Heading one music sabha is daunting enough; presiding over seven of them is, therefore, no mean achievement. But Nalli Kuppuswami Chetti does this effortlessly.
“I love dance and music. That is one of the main reasons why I promote them,” says this patron of the arts. But how and when did he get his first taste of music? “I vaguely remember accompanying my father to The Museum Theatre where concerts were held regularly.”
“However, my earliest memory is when I was nine. S.S. Vasan had bought his house (demolished two years ago) on TTK Road (next to the Music Academy) and conducted the wedding of his daughter there. It was a three-day affair and on one of the days, nagaswaram wizard T.N. Rajarathinam Pillai performed. He played for four hours, and what was amazing was that his music could keep a nine-year-old transfixed all the time! Yes, according to my father, I never moved from the place till he finished playing! That is the power of music.”
“Later, in the early 1950, when T. Nagar was a quiet neighbourhood, the empty site next to our shop (which is now Kumaran Silks) was the venue for Sri Krishna Gana Sabha. So, whenever a kutcheri was in progress, I would come out and listen to the music for about half-an-hour. That's how I got to listen to many legends including Ariyakkudi, 'Flute' Mali, GNB, MLV, MS and Semmangudi Srinivasa Iyer. I never understood what they were singing or playing. But I was drawn to the music; it touched a chord and I would feel light and happy. In a way, they were responsible for my pursuit of music as a patron.”
“Another incident I recall goes back to 1956. The venue was R.R. Sabha, Mylapore. TNR was very ill at that time, but since he had made a promise, he decided to play. He came on the stage and played for just 15 minutes… but the music which emanated from his nagaswaram was simply divine. He was truly a gifted artist! I think every sabha should host a nagaswaram festival as a tribute to the genius of TNR.”
“Things have changed quite dramatically since then. Do you know that from 40 sabhas in 2000, today there are over 120 organisations promoting music and dance across the city? This is in direct proportion to the number of artists taking the stage. One good fallout of having so many sabhas is that sub-senior and junior artists also get an opportunity to showcase their talent, something that never happened earlier.”

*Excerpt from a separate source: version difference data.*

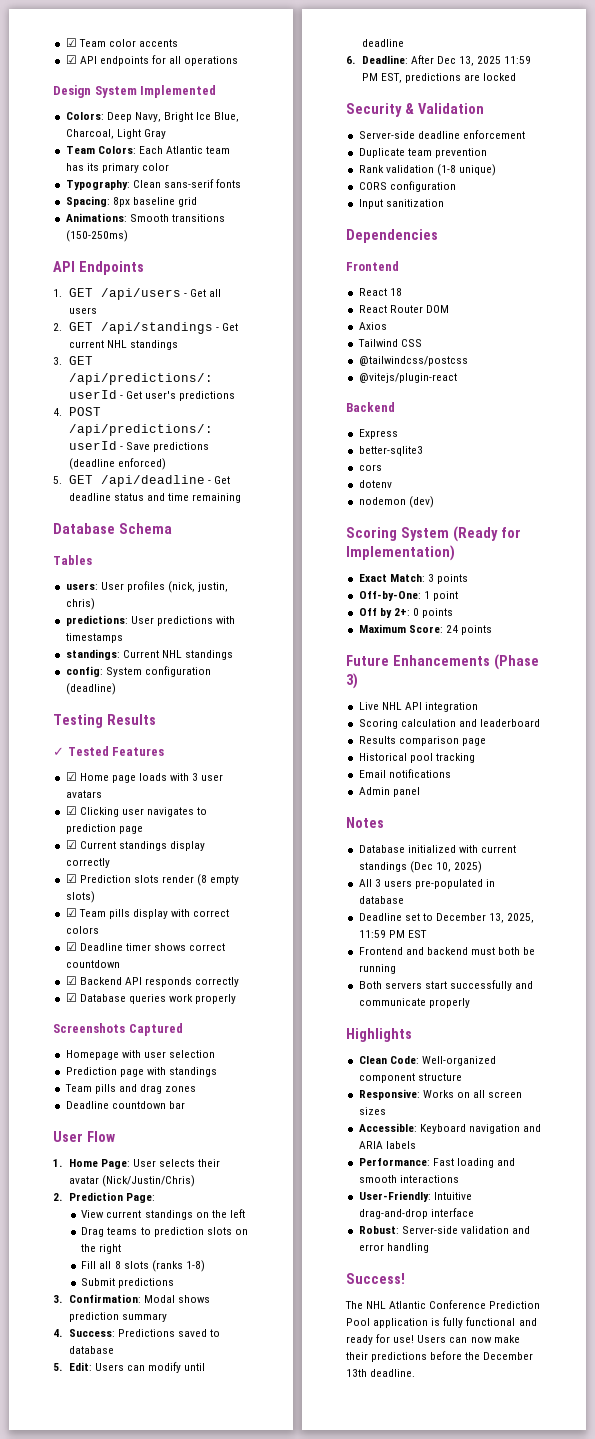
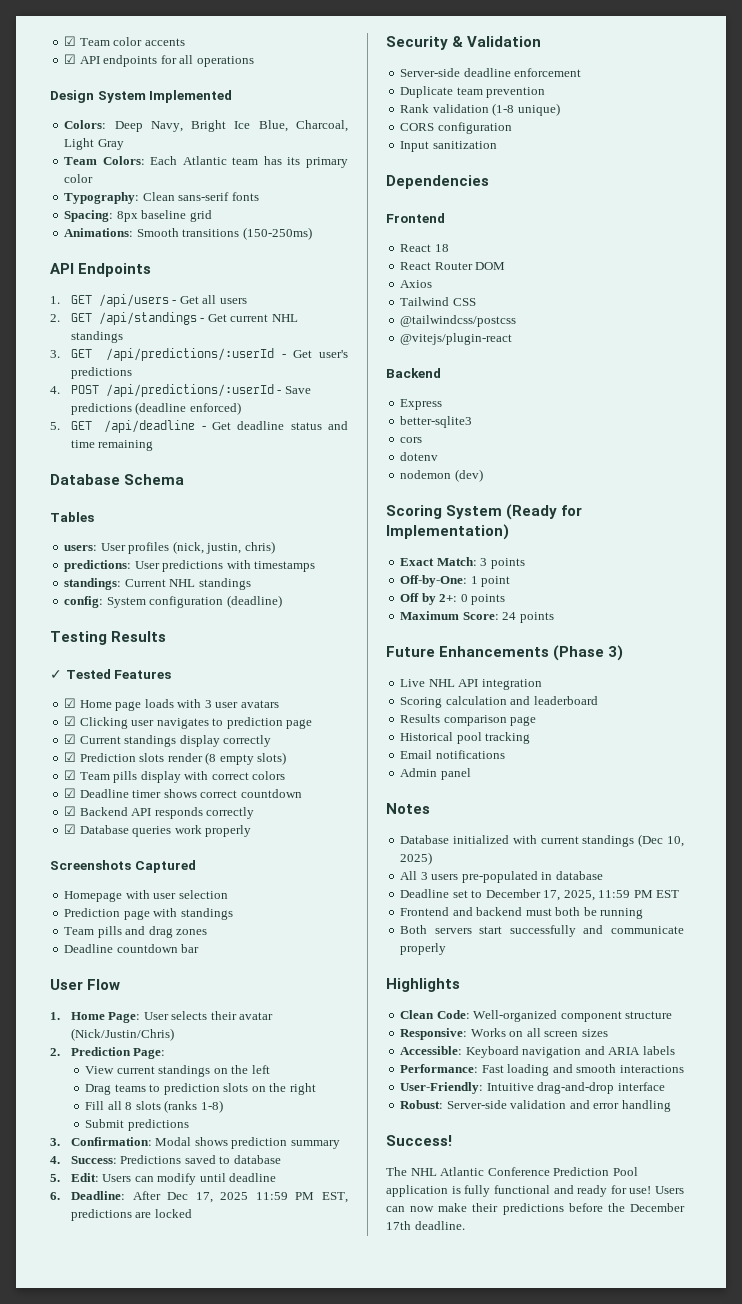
- 6. Deadline: After Dec 13, 2025 11:59 PM EST, predictions are locked
+ 6. Deadline: After Dec 17, 2025 11:59 PM EST, predictions are locked
- Deadline set to December 13, 2025, 11:59 PM EST
+ Deadline set to December 17, 2025, 11:59 PM EST
- Users can now make their predictions before the December 13th deadline.
+ Users can now make their predictions before the December 17th deadline.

“Here's something interesting… Sentiment plays a great role in sabha culture. For over 20 years now, the December 25, 9.30 a.m. slot is always reserved for Sudha Ragunathan. Similarly, Lalgudi Jayaraman would perform at the Mylapore Fine Arts Club January 1 morning slot, till recently. And now his son Krishnan continues the tradition. That's the greatness about our culture!”